WORK INSTRUCTIONS -
The data below should be copied over with complete accuracy.

***

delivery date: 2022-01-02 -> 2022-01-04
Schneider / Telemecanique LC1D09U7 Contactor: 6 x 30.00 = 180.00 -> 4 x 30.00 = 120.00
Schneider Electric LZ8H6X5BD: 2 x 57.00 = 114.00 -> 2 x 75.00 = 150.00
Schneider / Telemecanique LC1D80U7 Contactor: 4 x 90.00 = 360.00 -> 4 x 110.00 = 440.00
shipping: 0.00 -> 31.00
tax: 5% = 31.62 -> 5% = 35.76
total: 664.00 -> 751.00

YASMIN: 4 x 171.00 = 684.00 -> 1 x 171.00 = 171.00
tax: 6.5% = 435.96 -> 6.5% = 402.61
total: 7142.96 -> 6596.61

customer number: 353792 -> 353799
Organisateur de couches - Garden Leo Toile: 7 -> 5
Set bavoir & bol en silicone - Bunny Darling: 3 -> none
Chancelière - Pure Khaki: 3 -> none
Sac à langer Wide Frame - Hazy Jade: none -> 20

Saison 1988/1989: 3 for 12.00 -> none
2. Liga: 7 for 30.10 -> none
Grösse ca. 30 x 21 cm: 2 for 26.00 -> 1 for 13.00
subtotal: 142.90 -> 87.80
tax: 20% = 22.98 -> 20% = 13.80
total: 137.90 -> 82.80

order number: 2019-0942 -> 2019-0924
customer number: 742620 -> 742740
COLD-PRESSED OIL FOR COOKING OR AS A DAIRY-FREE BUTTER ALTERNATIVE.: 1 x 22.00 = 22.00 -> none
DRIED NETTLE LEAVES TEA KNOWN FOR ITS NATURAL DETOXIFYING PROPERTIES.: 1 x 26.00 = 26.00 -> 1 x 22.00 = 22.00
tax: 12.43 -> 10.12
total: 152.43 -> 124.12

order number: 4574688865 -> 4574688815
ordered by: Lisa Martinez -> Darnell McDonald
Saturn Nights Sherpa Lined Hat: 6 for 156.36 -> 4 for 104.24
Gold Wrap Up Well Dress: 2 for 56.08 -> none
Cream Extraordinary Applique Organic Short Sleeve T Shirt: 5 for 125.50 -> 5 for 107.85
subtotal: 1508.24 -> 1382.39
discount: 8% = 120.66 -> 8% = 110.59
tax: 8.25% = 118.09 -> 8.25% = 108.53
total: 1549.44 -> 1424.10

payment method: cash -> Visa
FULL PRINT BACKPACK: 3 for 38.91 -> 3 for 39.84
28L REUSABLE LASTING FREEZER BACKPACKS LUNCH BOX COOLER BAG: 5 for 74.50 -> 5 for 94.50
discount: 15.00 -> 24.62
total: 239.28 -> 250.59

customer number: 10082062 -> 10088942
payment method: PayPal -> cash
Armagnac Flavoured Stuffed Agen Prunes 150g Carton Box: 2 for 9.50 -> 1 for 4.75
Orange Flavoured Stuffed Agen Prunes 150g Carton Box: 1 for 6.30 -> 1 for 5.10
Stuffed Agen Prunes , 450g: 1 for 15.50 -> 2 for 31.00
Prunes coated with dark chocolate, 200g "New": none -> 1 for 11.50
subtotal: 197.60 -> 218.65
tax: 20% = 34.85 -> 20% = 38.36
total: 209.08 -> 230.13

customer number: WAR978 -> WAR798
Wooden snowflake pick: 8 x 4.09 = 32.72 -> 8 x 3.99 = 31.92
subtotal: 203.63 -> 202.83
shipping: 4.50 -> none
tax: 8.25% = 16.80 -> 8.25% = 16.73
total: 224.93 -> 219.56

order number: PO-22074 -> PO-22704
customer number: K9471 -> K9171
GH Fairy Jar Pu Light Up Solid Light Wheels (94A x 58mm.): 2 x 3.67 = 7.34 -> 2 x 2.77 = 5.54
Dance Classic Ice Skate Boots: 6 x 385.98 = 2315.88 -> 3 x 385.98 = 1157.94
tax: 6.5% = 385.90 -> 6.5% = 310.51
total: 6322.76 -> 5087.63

***

OUTPUT OF THE EXERCISE -
delivery date: 2022-01-02 -> 2022-01-04
Schneider / Telemecanique LC1D09U7 Contactor: 6 x 30.00 = 180.00 -> 4 x 30.00 = 120.00
Schneider Electric LZ8H6X5BD: 2 x 57.00 = 114.00 -> 2 x 75.00 = 150.00
Schneider / Telemecanique LC1D80U7 Contactor: 4 x 90.00 = 360.00 -> 4 x 110.00 = 440.00
shipping: 0.00 -> 31.00
tax: 5% = 31.62 -> 5% = 35.76
total: 664.00 -> 751.00

YASMIN: 4 x 171.00 = 684.00 -> 1 x 171.00 = 171.00
tax: 6.5% = 435.96 -> 6.5% = 402.61
total: 7142.96 -> 6596.61

customer number: 353792 -> 353799
Organisateur de couches - Garden Leo Toile: 7 -> 5
Set bavoir & bol en silicone - Bunny Darling: 3 -> none
Chancelière - Pure Khaki: 3 -> none
Sac à langer Wide Frame - Hazy Jade: none -> 20

Saison 1988/1989: 3 for 12.00 -> none
2. Liga: 7 for 30.10 -> none
Grösse ca. 30 x 21 cm: 2 for 26.00 -> 1 for 13.00
subtotal: 142.90 -> 87.80
tax: 20% = 22.98 -> 20% = 13.80
total: 137.90 -> 82.80

order number: 2019-0942 -> 2019-0924
customer number: 742620 -> 742740
COLD-PRESSED OIL FOR COOKING OR AS A DAIRY-FREE BUTTER ALTERNATIVE.: 1 x 22.00 = 22.00 -> none
DRIED NETTLE LEAVES TEA KNOWN FOR ITS NATURAL DETOXIFYING PROPERTIES.: 1 x 26.00 = 26.00 -> 1 x 22.00 = 22.00
tax: 12.43 -> 10.12
total: 152.43 -> 124.12

order number: 4574688865 -> 4574688815
ordered by: Lisa Martinez -> Darnell McDonald
Saturn Nights Sherpa Lined Hat: 6 for 156.36 -> 4 for 104.24
Gold Wrap Up Well Dress: 2 for 56.08 -> none
Cream Extraordinary Applique Organic Short Sleeve T Shirt: 5 for 125.50 -> 5 for 107.85
subtotal: 1508.24 -> 1382.39
discount: 8% = 120.66 -> 8% = 110.59
tax: 8.25% = 118.09 -> 8.25% = 108.53
total: 1549.44 -> 1424.10

payment method: cash -> Visa
FULL PRINT BACKPACK: 3 for 38.91 -> 3 for 39.84
28L REUSABLE LASTING FREEZER BACKPACKS LUNCH BOX COOLER BAG: 5 for 74.50 -> 5 for 94.50
discount: 15.00 -> 24.62
total: 239.28 -> 250.59

customer number: 10082062 -> 10088942
payment method: PayPal -> cash
Armagnac Flavoured Stuffed Agen Prunes 150g Carton Box: 2 for 9.50 -> 1 for 4.75
Orange Flavoured Stuffed Agen Prunes 150g Carton Box: 1 for 6.30 -> 1 for 5.10
Stuffed Agen Prunes , 450g: 1 for 15.50 -> 2 for 31.00
Prunes coated with dark chocolate, 200g "New": none -> 1 for 11.50
subtotal: 197.60 -> 218.65
tax: 20% = 34.85 -> 20% = 38.36
total: 209.08 -> 230.13

customer number: WAR978 -> WAR798
Wooden snowflake pick: 8 x 4.09 = 32.72 -> 8 x 3.99 = 31.92
subtotal: 203.63 -> 202.83
shipping: 4.50 -> none
tax: 8.25% = 16.80 -> 8.25% = 16.73
total: 224.93 -> 219.56

order number: PO-22074 -> PO-22704
customer number: K9471 -> K9171
GH Fairy Jar Pu Light Up Solid Light Wheels (94A x 58mm.): 2 x 3.67 = 7.34 -> 2 x 2.77 = 5.54
Dance Classic Ice Skate Boots: 6 x 385.98 = 2315.88 -> 3 x 385.98 = 1157.94
tax: 6.5% = 385.90 -> 6.5% = 310.51
total: 6322.76 -> 5087.63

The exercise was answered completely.